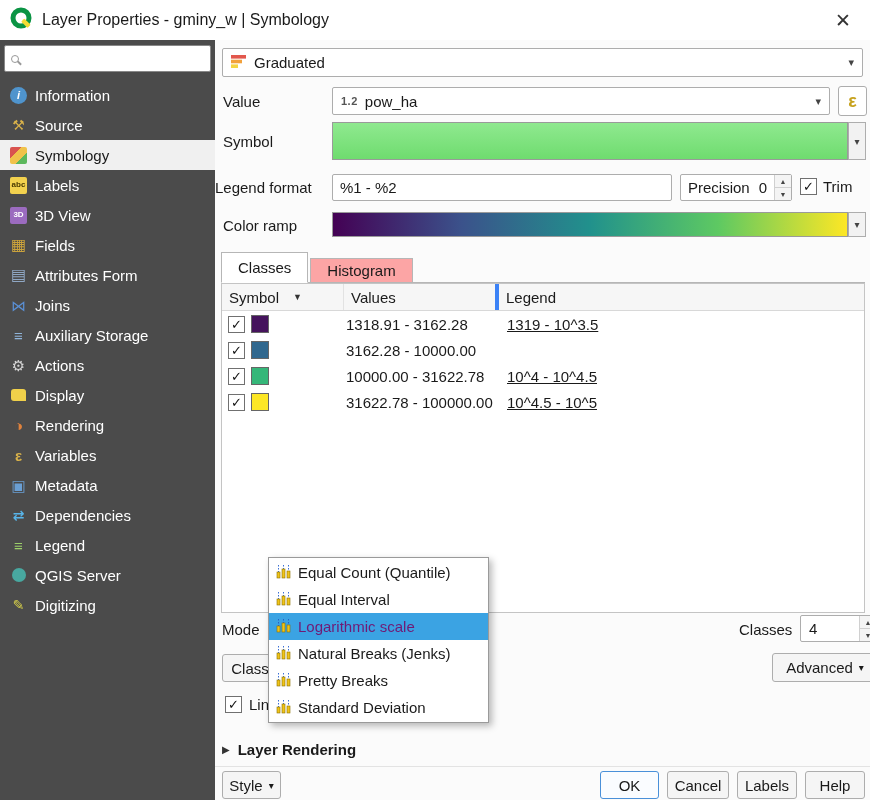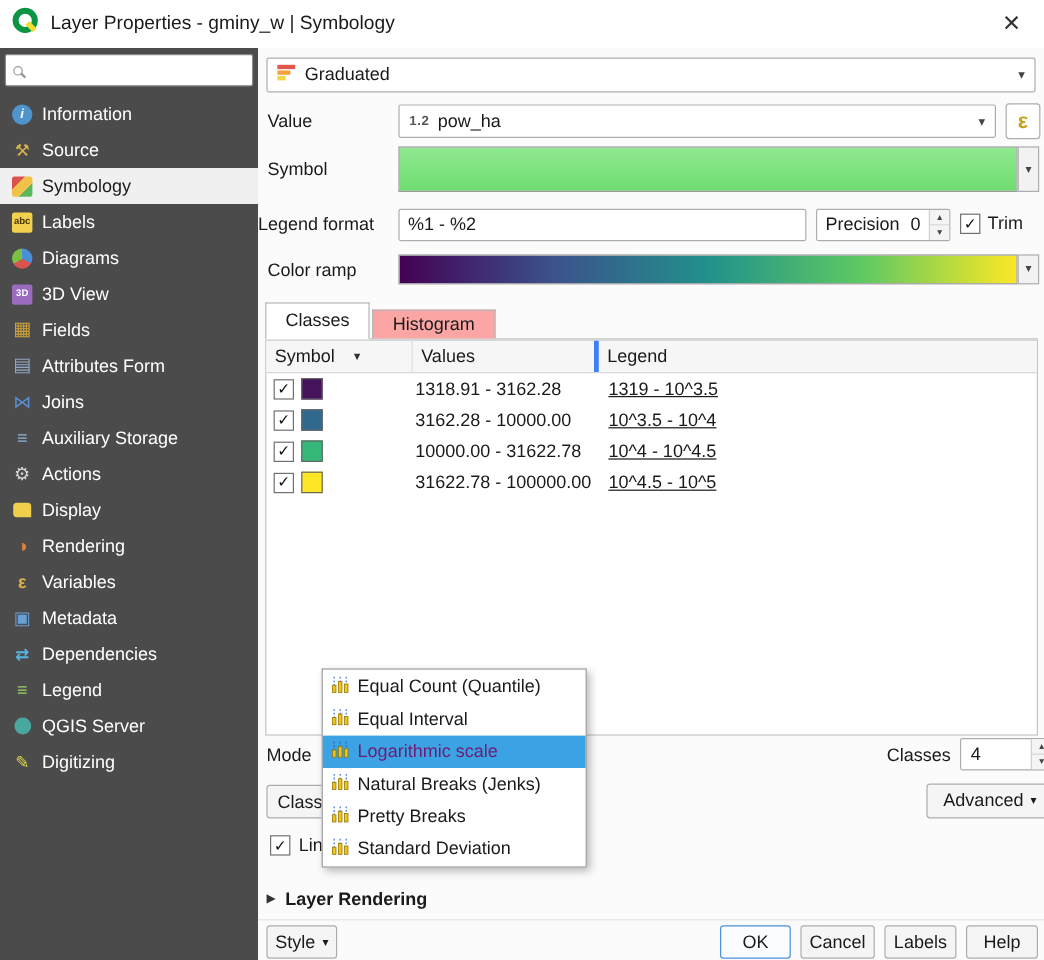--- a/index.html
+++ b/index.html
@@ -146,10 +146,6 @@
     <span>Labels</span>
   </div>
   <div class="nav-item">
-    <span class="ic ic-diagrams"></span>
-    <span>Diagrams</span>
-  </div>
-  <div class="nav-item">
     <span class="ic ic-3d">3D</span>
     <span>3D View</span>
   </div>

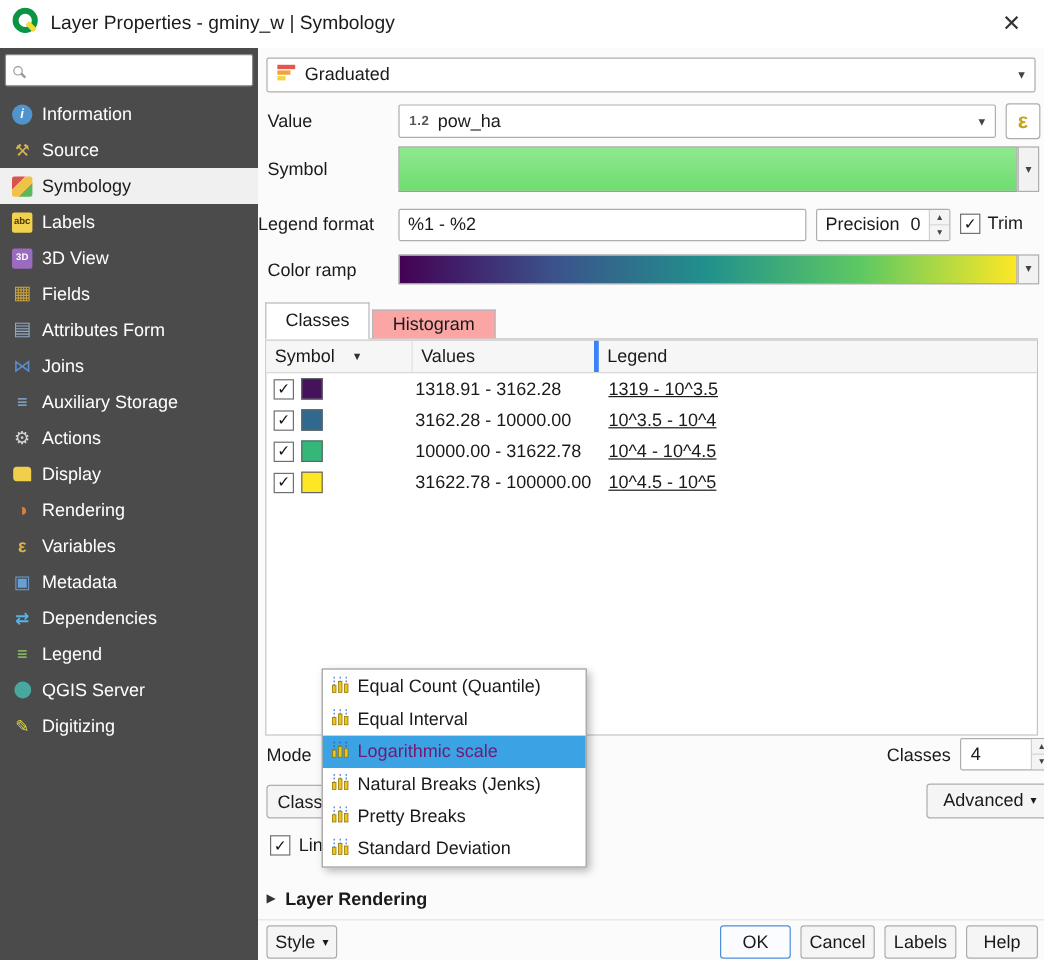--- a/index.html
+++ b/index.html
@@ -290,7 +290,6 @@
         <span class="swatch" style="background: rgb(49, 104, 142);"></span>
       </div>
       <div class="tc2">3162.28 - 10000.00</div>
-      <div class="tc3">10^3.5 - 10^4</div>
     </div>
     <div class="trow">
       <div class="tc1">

========================

[WHAT THE TASK ASKS]: Please give back exactly the lines from the first line of the records above through the line containing "-290,7 +290,6 @@", only those and both included, with the pictures removed.

[REPLY TO THE TASK]:
--- a/index.html
+++ b/index.html
@@ -146,10 +146,6 @@
     <span>Labels</span>
   </div>
   <div class="nav-item">
-    <span class="ic ic-diagrams"></span>
-    <span>Diagrams</span>
-  </div>
-  <div class="nav-item">
     <span class="ic ic-3d">3D</span>
     <span>3D View</span>
   </div>

--- a/index.html
+++ b/index.html
@@ -290,7 +290,6 @@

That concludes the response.